Revision tracking records:
◆ ◆ ◆ ◆ ◆ ◆ ◆

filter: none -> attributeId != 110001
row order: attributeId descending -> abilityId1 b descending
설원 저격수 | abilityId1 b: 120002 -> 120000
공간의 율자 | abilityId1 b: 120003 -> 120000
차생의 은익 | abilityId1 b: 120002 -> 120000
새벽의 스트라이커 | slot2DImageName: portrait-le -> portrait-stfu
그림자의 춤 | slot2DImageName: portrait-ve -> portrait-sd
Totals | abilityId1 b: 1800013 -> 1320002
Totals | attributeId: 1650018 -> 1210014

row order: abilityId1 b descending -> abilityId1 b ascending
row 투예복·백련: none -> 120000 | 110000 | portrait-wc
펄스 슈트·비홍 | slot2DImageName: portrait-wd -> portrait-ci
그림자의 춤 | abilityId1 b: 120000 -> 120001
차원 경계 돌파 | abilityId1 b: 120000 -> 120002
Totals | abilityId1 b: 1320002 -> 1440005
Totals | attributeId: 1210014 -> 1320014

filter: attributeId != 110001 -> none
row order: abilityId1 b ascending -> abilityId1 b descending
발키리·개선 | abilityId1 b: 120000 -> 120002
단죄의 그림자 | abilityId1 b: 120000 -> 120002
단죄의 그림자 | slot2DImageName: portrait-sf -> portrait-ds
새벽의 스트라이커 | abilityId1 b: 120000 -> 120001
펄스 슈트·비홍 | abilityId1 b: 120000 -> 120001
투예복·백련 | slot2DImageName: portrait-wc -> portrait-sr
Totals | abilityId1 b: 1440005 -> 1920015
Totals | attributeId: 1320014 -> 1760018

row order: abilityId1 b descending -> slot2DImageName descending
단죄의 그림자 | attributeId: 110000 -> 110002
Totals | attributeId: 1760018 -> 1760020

◆ ◆ ◆ ◆ ◆ ◆ ◆

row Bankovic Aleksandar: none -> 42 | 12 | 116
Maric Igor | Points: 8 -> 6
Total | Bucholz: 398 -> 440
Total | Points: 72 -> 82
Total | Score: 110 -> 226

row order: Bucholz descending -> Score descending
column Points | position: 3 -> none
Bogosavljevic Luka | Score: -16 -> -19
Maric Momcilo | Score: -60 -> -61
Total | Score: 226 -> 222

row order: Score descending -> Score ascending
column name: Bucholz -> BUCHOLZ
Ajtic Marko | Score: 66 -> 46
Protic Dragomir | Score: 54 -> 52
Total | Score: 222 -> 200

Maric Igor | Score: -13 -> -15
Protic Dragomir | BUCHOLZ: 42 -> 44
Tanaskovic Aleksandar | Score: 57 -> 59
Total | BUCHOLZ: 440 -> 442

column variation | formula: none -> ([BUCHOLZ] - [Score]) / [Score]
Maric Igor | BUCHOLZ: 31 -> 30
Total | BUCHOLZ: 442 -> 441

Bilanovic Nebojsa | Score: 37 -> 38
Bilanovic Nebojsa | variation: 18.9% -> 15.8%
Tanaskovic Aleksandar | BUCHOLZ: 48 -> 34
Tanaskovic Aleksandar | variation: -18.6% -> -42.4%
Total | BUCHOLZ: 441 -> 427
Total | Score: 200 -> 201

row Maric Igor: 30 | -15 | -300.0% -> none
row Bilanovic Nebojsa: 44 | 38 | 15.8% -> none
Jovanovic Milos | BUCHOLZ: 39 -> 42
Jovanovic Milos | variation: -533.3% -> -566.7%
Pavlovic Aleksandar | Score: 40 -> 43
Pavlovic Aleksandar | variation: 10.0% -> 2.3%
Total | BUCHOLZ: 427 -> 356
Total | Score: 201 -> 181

◆ ◆ ◆ ◆ ◆ ◆ ◆

INSTRUCTIONS TO FOLLOW:
All that is wanted is a faithful reproduction of the line above with "발키리·개선 | abilityId1 b: 120000 -> 120002", the line with "Totals | attributeId: 1760018 -> 1760020", and every line in between.

ANSWER BELOW:
발키리·개선 | abilityId1 b: 120000 -> 120002
단죄의 그림자 | abilityId1 b: 120000 -> 120002
단죄의 그림자 | slot2DImageName: portrait-sf -> portrait-ds
새벽의 스트라이커 | abilityId1 b: 120000 -> 120001
펄스 슈트·비홍 | abilityId1 b: 120000 -> 120001
투예복·백련 | slot2DImageName: portrait-wc -> portrait-sr
Totals | abilityId1 b: 1440005 -> 1920015
Totals | attributeId: 1320014 -> 1760018

row order: abilityId1 b descending -> slot2DImageName descending
단죄의 그림자 | attributeId: 110000 -> 110002
Totals | attributeId: 1760018 -> 1760020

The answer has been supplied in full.